Il convient donc de rédiger la fin de l'amendement comme est rédigée la fin du 5° de l'article 48 de la loi sur la liberté de la presse en indiquant que « la poursuite aura lieu sur sa demande » - celle du ministre diffamé ou injurié - « adressée au ministre de la justice », et non pas que le ministre de la justice donne les instructions nécessaires au ministère public.
Si cette modification était apportée, je serais favorable à l'amendement.
M. le président. Monsieur Charasse, acceptez-vous la suggestion de Mme le garde des sceaux ?
M. Michel Charasse. Mme le garde des sceaux a effectivement raison : il convient de supprimer les mots « d'offense ou de diffamation » et de reprendre purement et simplement la formulation du 5° de l'article 48 de la loi sur la liberté de la presse en précisant que la poursuite aura lieu sur la demande de l'intéressé adressée au ministre de la justice.
M. le président. Je suis donc saisi d'un amendement n° 47 rectifié, présenté par M. Charasse, et tendant à insérer, après l'article 1er, un article additionnel ainsi rédigé :
« Après le 1° de l'article 48 de la loi du 29 juillet 1881 relative à la liberté de la presse, il est inséré un 1° bis ainsi rédigé :
« 1° bis Dans les cas d'injure ou de diffamation envers un membre du Gouvernement, la poursuite aura lieu sur sa demande adressée au ministre de la justice. »
Mme Elisabeth Guigou, garde des sceaux. Dans ces conditions, le Gouvernement émet un avis favorable.
M. le président. Quel est l'avis de la commission sur l'amendement n° 47 rectifié ?

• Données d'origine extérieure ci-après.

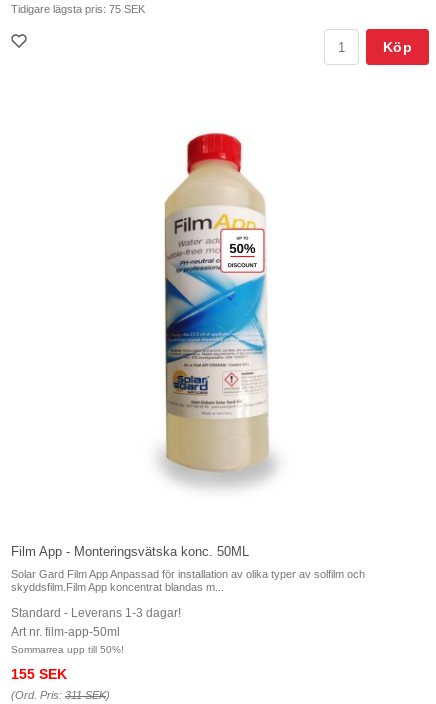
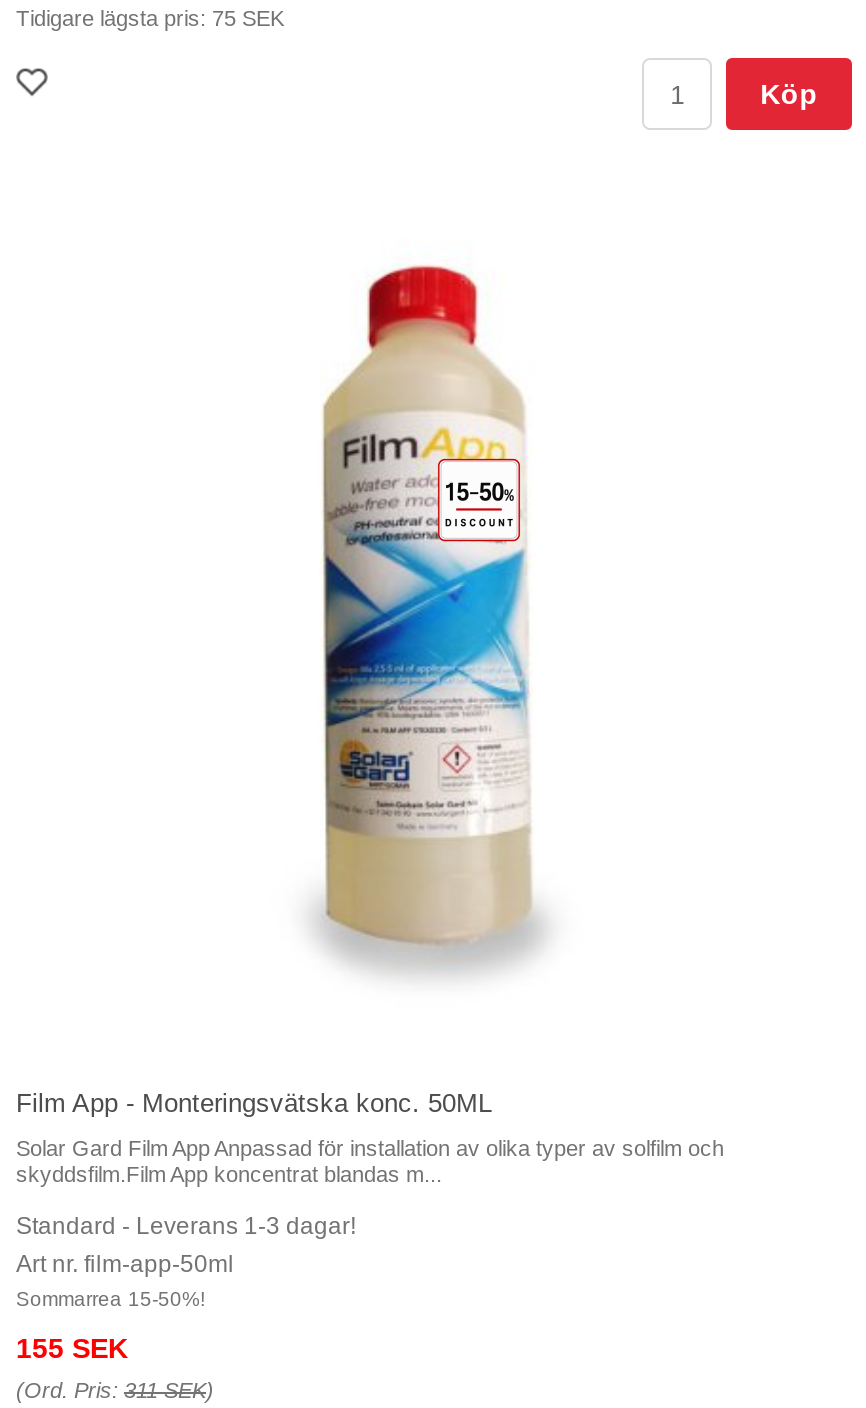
- [image]
+ [image]

- Sommarrea upp till 50%!
+ Sommarrea 15-50%!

M. Pierre Fauchon, rapporteur. La commission suit le Gouvernement : avis favorable.
M. Emmanuel Hamel. Je me félicite de cette convergence !
M. le président. Personne ne demande la parole ?...
Je mets aux voix l'amendement n° 47 rectifié, accepté par la commission et par le Gouvernement.

(L'amendement est adopté.)
M. le président. En conséquence, un article additionnel ainsi rédigé est inséré dans le projet de loi, après l'article 1er.